TASK BRIEF =>
Within the listing that follows, state how many lines include the word "modules"; write only that number.

────────────────────

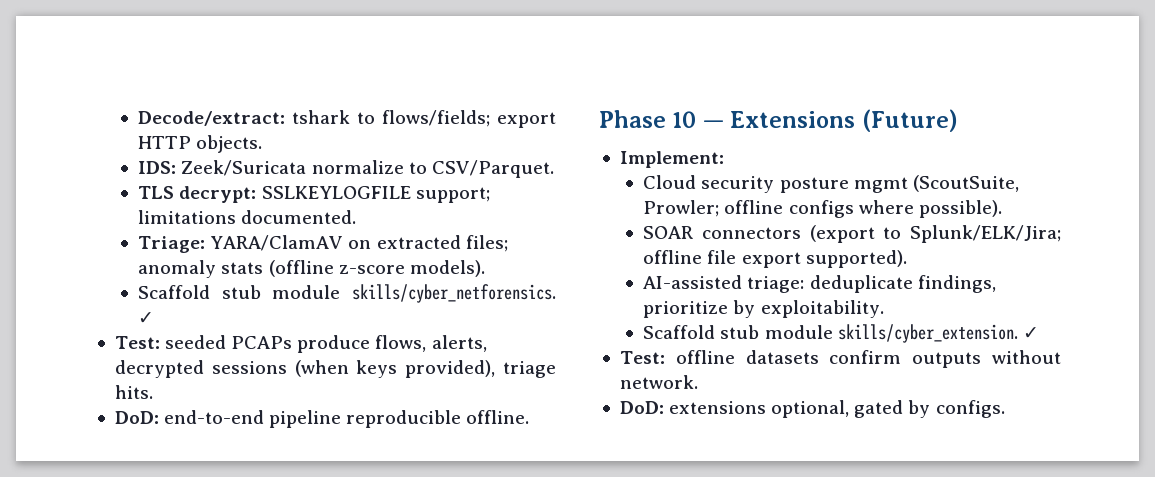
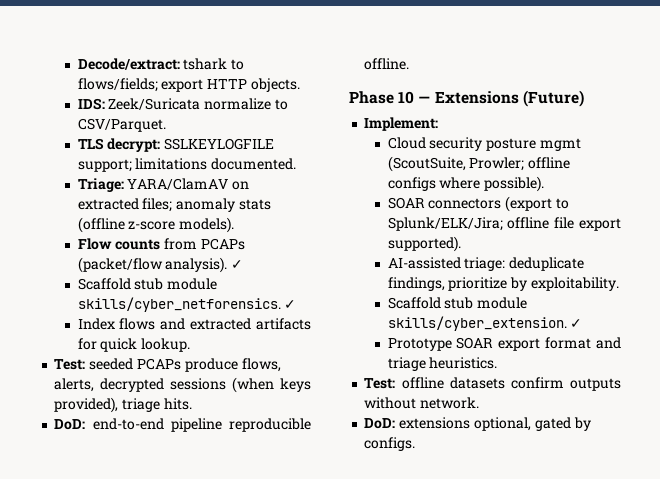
+ Flow counts from PCAPs (packet/flow analysis). ✓
+ Index flows and extracted artifacts for quick lookup.
+ Prototype SOAR export format and triage heuristics.

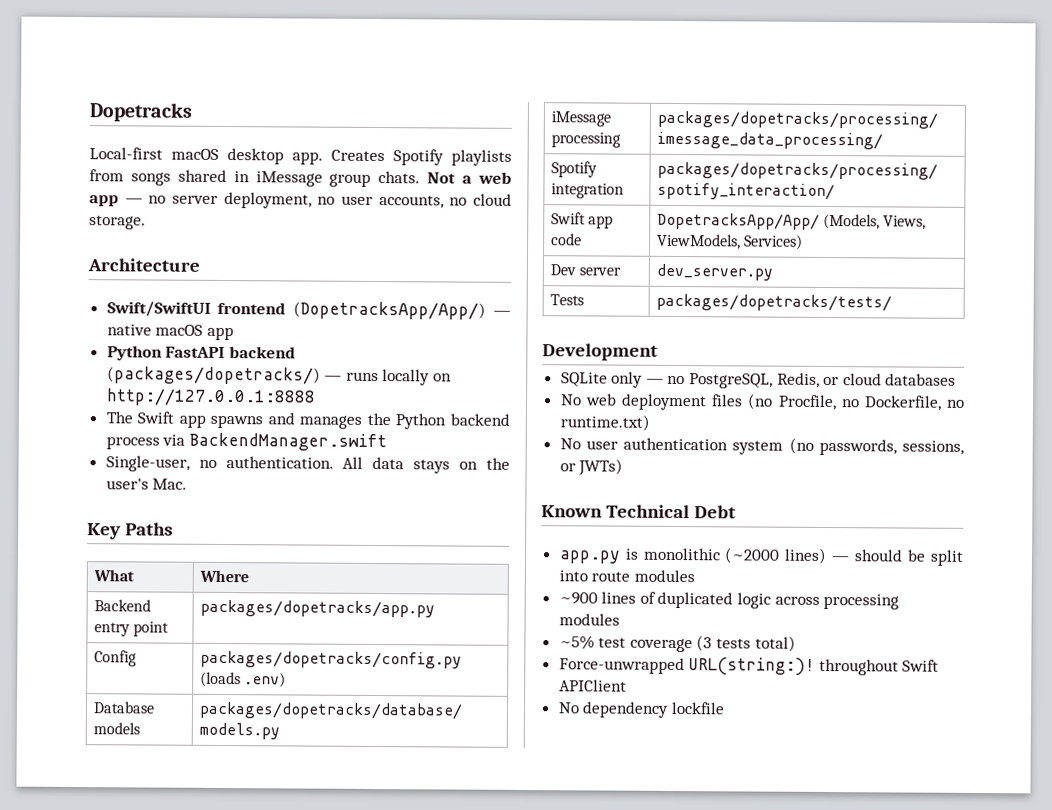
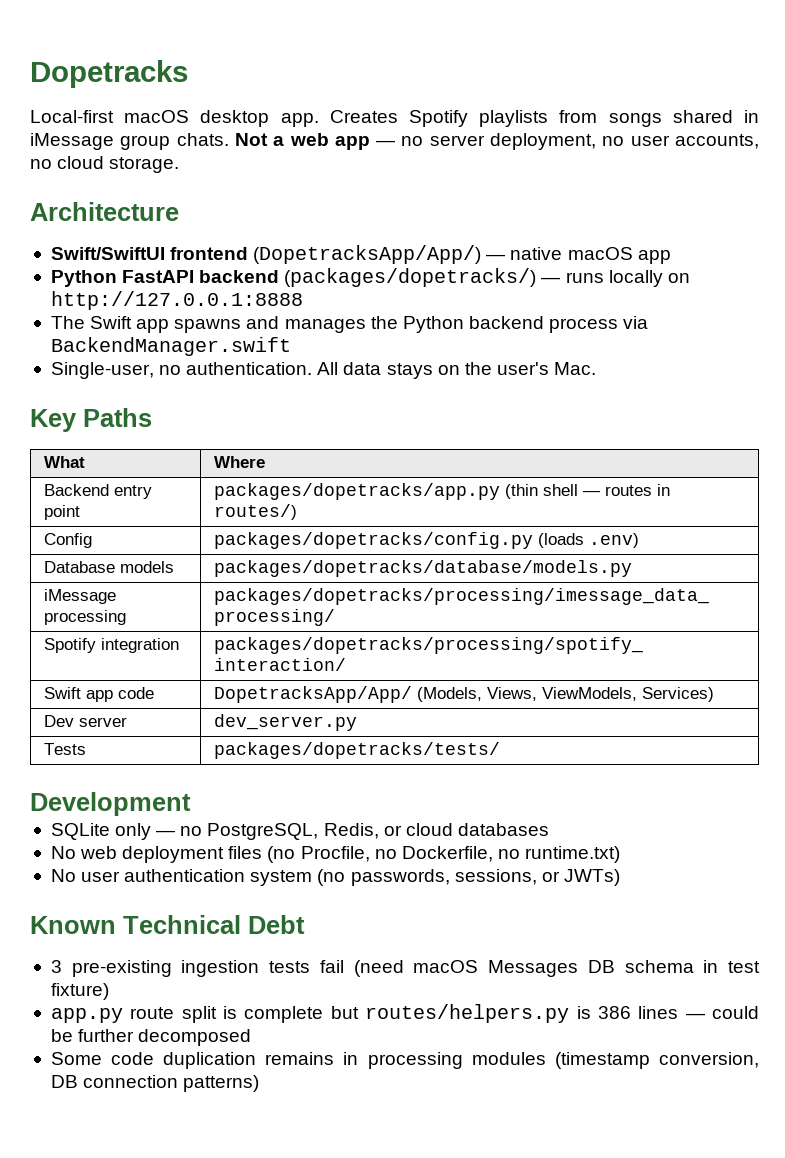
- Backend entry point | packages/dopetracks/app.py
+ Backend entry point | packages/dopetracks/app.py (thin shell — routes in routes/)
- app.py is monolithic (~2000 lines) — should be split into route modules
- ~900 lines of duplicated logic across processing modules
- ~5% test coverage (3 tests total)
- Force-unwrapped URL(string:)! throughout Swift APIClient
- No dependency lockfile
+ 3 pre-existing ingestion tests fail (need macOS Messages DB schema in test fixture)
+ app.py route split is complete but routes/helpers.py is 386 lines — could be further decomposed
+ Some code duplication remains in processing modules (timestamp conversion, DB connection patterns)

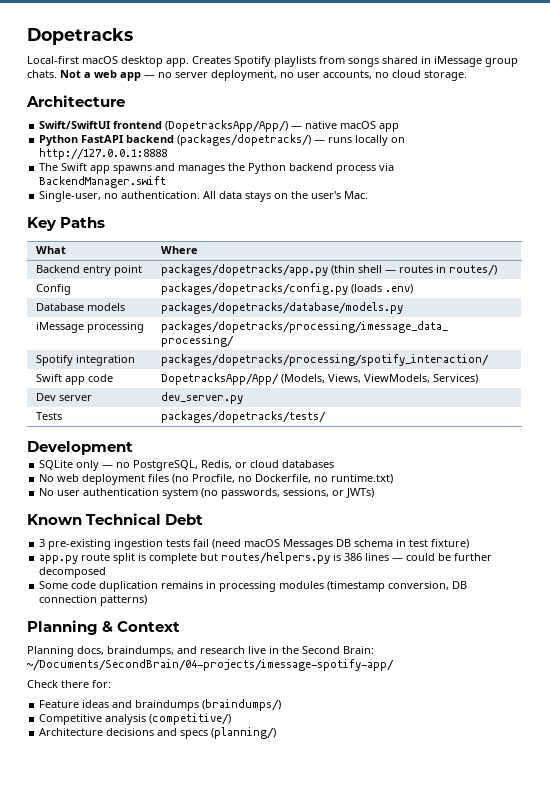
+ Planning & Context
+ Planning docs, braindumps, and research live in the Second Brain: ~/Documents/SecondBrain/04-projects/imessage-spotify-app/
+ Check there for:
+ Feature ideas and braindumps (braindumps/)
+ Competitive analysis (competitive/)
+ Architecture decisions and specs (planning/)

────────────────────

SOLUTION TO THIS PROBLEM =>
3